If a line holds the word "check", copy it from the entries.

··· DATASET EXTRACT

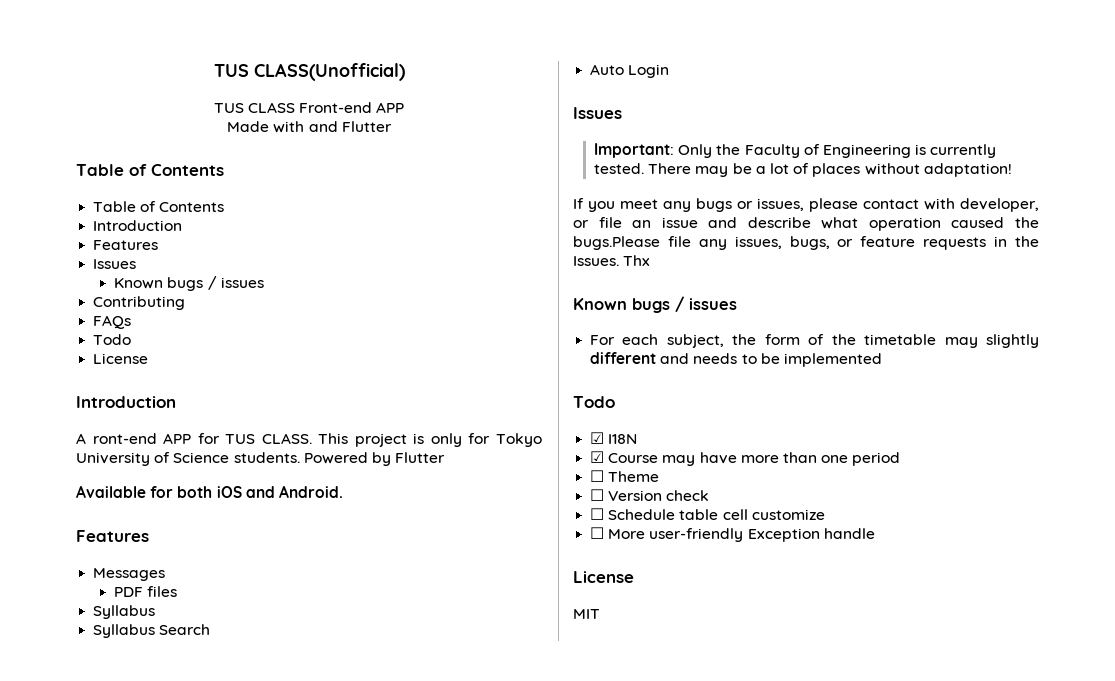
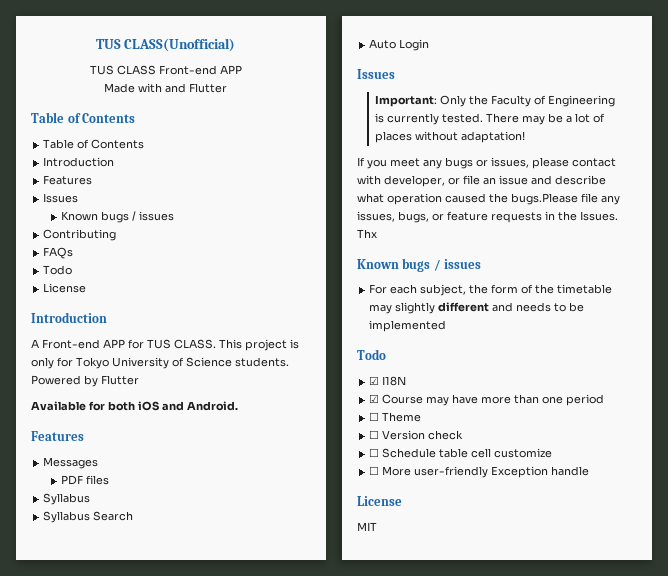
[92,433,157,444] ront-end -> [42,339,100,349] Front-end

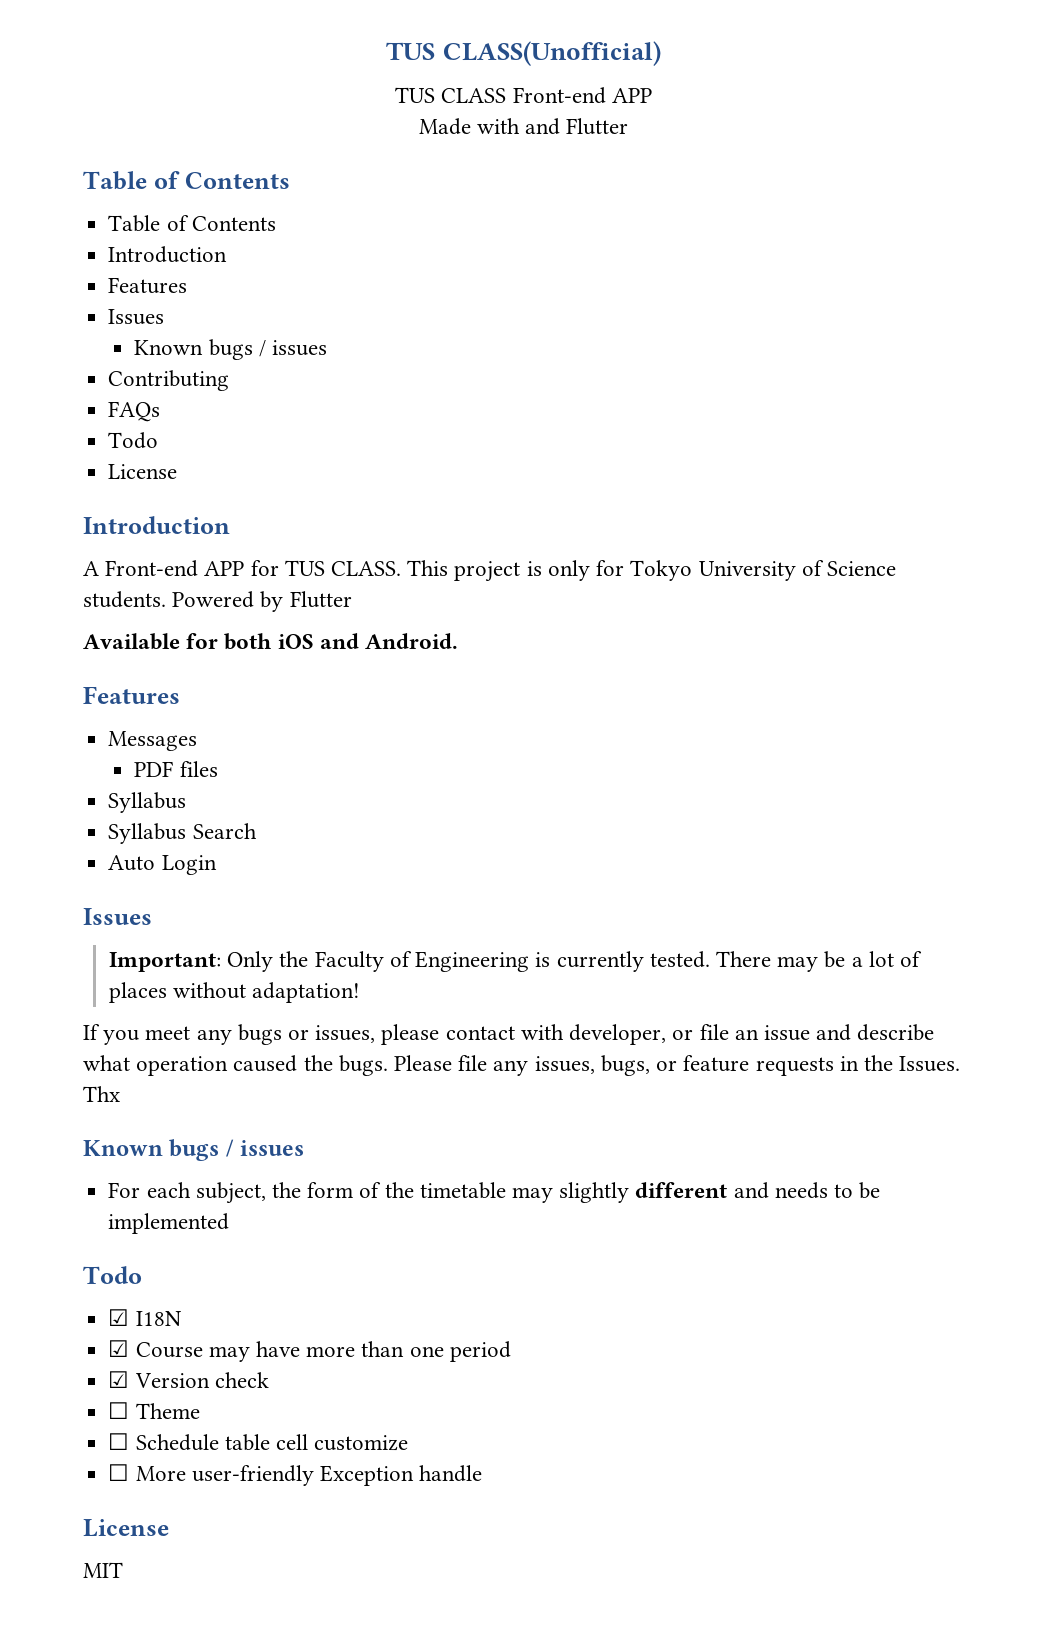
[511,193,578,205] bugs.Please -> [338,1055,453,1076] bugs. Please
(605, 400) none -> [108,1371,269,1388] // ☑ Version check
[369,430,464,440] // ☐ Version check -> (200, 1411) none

······
··· DATASET EXTRACT

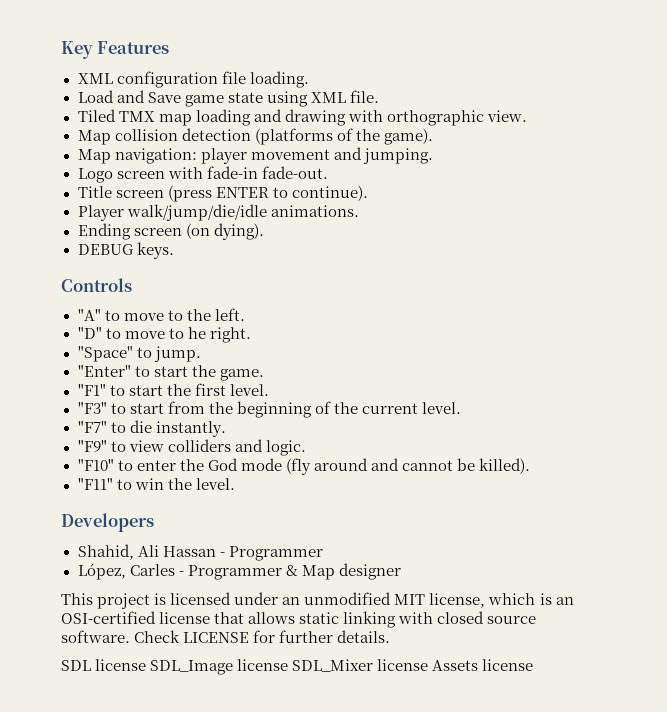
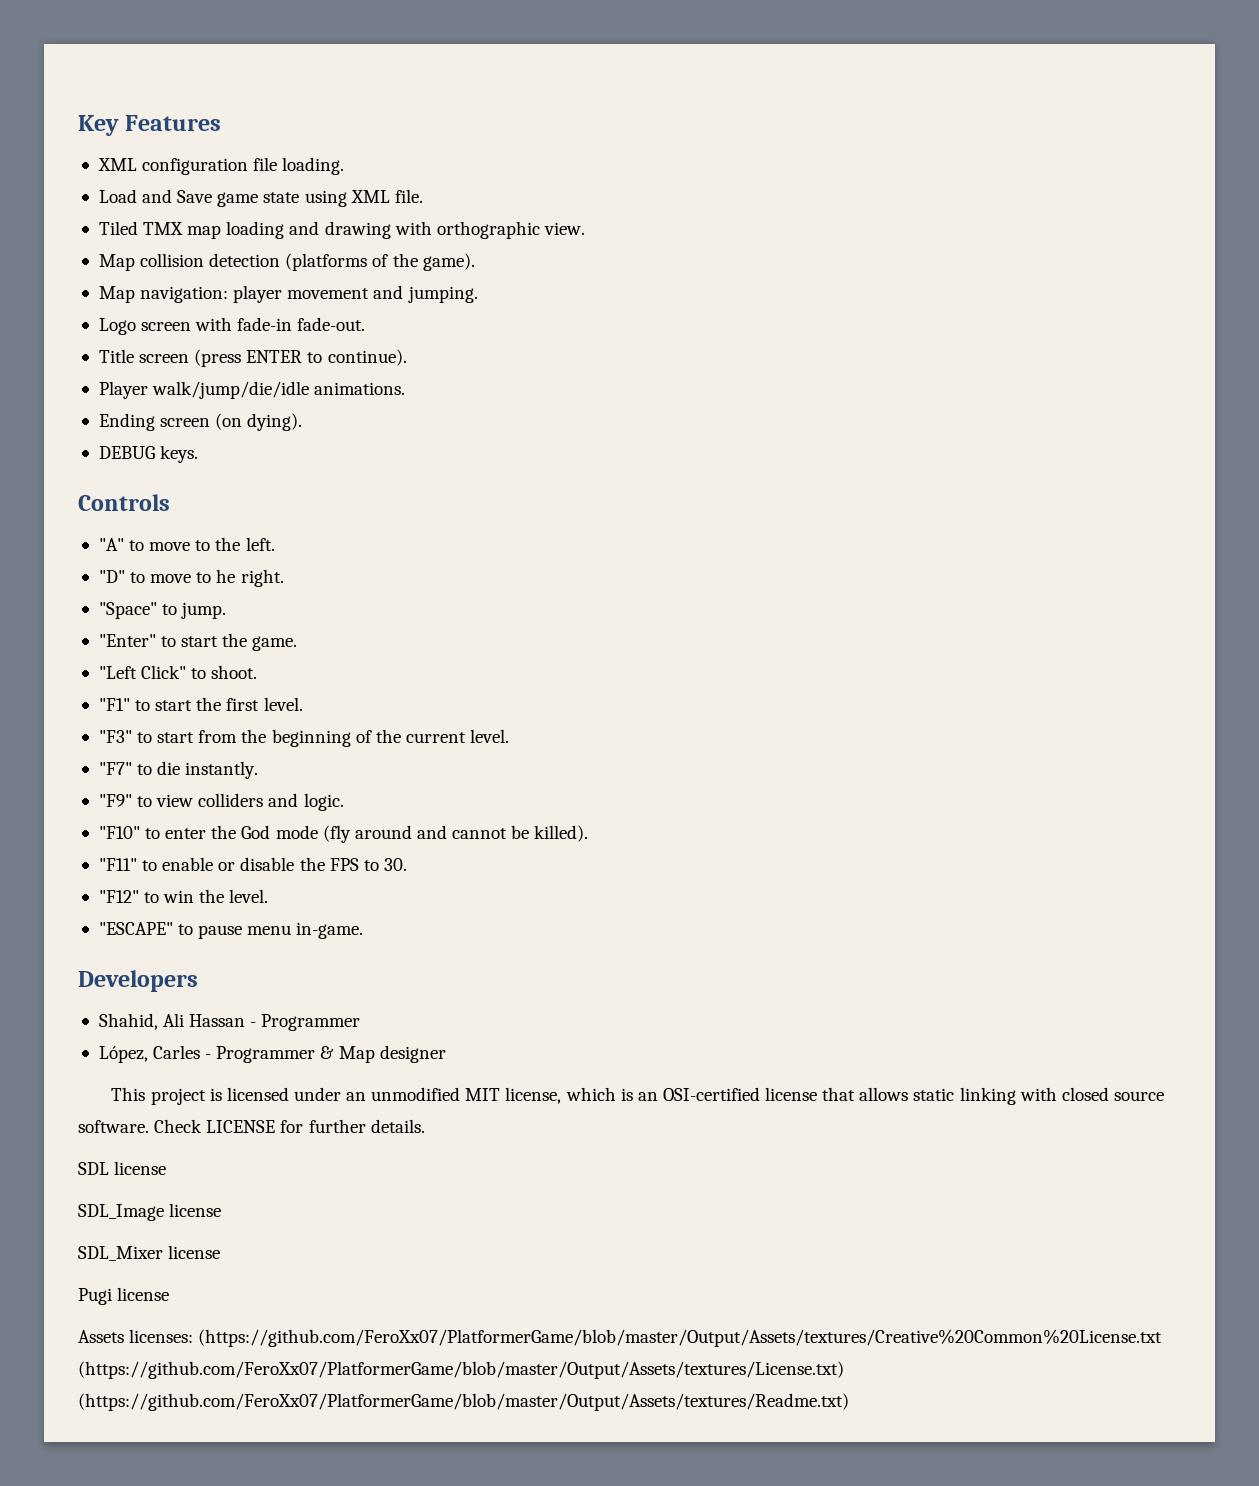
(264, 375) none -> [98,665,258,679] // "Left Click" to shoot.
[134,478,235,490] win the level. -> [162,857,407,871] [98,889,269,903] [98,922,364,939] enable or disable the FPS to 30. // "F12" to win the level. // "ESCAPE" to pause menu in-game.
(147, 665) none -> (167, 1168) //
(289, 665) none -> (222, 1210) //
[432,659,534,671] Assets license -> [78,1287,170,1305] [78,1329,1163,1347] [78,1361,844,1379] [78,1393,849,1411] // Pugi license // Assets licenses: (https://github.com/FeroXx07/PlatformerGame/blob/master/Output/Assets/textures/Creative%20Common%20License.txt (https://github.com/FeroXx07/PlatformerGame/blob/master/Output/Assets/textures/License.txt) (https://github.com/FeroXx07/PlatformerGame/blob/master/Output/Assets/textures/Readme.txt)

······

__ANSWER FOR THE TASK__:
(605, 400) none -> [108,1371,269,1388] // ☑ Version check
[369,430,464,440] // ☐ Version check -> (200, 1411) none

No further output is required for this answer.